The four year old company was founded by the same team that founded Decuma, a handwriting recognition for PDAs startup, founded in 1999 that raised VC (probably from too many investors leading to unaligned interests, we can guess) and was sold off to Canadian company Zi in 2004 in an assets sale.
The founders learned a few things from that experience and run Cognimatics as a self-financing venture. A couple still work as professors at a Swedish university.
They first targeted cameraphones as a way to commercialize their cognitive vision tech, which is a geeky term for software that can do useful things with images captured by a camera's image sensors.
Its product, Face Warp, has a design-in win with a mobilephone manufacture and that business generates most of the sales. Its installed base is 50M terminals, Håkan Morän, told us in a phone interview, and the plan is to continue to grow that part of the business.

Face Warp Your Cameraphone Pics (image source: Cognimatics)
Moran is the sales and marketing chief, and joined the founders a year or so ago. In the interview there was no disclosure of the name of the phone manufacture, but your a:c reporter did a little research and learned that SonyEricsson sells its phones with face warp software pre-installed - we assume it's Cognimatics'.
Without the outside money, the startup is very customer-focussed and realized a couple years ago there's demand in retail, selling its patented tech to surveillance camera and display manufacturers for use by retailers that want to know where to position products, and how many people entered the shop or where they went, that is, people and face-counter applications.
This is the market opportunity it is now addressing. It already has signed up customers to apply the tech in electronic surveillance camera and into digital displays. But the company still has no plans to raise outside capital, despite offers, according to Moran.
"Self-financed and organic growth is the strategy for the time being," he said.

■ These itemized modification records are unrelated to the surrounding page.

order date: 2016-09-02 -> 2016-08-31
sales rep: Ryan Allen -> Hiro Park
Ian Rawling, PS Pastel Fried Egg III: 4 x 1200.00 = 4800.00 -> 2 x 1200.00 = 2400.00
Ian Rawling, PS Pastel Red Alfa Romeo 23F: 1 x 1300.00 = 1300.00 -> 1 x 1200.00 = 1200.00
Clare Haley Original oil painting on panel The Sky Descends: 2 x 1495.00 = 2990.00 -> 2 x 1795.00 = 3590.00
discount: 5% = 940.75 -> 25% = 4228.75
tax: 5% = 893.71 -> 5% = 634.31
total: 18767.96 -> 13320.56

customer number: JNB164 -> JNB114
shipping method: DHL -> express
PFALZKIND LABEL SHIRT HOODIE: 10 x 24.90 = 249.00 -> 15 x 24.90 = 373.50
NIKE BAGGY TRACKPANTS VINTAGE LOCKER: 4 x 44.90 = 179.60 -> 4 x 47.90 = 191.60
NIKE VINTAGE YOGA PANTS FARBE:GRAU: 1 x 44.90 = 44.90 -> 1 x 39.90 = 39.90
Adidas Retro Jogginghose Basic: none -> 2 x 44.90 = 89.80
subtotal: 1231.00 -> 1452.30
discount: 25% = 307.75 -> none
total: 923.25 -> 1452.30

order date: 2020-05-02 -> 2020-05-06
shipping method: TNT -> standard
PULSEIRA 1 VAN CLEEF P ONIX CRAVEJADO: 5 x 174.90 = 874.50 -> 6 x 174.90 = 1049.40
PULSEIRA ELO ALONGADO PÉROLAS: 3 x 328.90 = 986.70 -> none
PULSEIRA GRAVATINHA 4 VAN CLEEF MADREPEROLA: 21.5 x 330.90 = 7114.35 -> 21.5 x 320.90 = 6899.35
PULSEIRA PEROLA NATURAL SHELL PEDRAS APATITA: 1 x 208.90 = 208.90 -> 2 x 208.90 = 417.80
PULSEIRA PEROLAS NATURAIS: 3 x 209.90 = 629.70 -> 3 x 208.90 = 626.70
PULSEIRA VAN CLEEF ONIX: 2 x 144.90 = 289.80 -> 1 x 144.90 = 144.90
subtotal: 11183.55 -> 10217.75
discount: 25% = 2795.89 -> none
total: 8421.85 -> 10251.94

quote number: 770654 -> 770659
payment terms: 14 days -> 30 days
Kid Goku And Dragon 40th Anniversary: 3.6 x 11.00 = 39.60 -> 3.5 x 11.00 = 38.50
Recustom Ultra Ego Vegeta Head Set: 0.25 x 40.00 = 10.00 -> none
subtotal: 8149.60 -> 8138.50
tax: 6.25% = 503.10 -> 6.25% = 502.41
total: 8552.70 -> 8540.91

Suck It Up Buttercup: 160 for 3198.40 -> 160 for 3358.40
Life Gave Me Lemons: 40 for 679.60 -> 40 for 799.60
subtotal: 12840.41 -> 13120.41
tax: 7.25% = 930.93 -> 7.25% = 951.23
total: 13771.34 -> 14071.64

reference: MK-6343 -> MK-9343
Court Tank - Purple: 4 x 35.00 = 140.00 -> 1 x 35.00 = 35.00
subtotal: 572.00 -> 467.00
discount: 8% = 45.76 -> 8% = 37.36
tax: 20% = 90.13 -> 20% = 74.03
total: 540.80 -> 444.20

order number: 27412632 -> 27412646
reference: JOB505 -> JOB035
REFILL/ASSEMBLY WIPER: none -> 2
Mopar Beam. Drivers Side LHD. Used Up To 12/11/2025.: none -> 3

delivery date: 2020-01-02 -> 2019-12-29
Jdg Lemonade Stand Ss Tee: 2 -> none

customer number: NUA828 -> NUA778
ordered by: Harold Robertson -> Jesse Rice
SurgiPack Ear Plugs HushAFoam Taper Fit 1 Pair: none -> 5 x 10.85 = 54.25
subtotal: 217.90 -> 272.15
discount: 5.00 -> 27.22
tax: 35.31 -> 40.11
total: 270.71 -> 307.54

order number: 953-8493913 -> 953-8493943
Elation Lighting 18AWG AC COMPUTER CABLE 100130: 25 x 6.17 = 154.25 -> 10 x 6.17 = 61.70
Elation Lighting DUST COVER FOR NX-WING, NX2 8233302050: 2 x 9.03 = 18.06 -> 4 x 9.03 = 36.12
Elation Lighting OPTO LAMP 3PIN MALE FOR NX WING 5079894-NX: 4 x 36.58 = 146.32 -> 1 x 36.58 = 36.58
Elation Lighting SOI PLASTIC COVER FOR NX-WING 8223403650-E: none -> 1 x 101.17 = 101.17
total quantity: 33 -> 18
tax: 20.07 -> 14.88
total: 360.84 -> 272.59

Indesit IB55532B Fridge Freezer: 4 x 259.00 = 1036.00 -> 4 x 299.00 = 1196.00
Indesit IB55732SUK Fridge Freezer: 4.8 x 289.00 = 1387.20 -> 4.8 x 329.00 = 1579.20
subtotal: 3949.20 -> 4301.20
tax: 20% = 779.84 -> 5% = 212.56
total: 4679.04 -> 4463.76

A Face Counting package from Cognimatics
Now a retailer can know how many people look at an advertisement for an instore special, for example, and match it with sales. By moving the display around, they can get some numbers to better decide the right location for an ad or what type of ad gets people buying.
We think it is onto a good thing with this retail application. We recall that last year Experian bought VC-backed FootFall for £35Mpre-empting a planned IPO. It was into electronic customer monitoring, which is tracking shoppers. The fact that the company was about to float and that Experian bought it beforehand, suggests that there is some growth ahead for businesses developing this kind of product.
Your a:c euro reporter has seen a lot of startup teams underperform with this kind of computer vision technology over the years, especially research lab spinoffs. But Cognimatics has avoided the security camera market boondoggle, entered the mobilephone one, and is now positioning its technology in another promising one.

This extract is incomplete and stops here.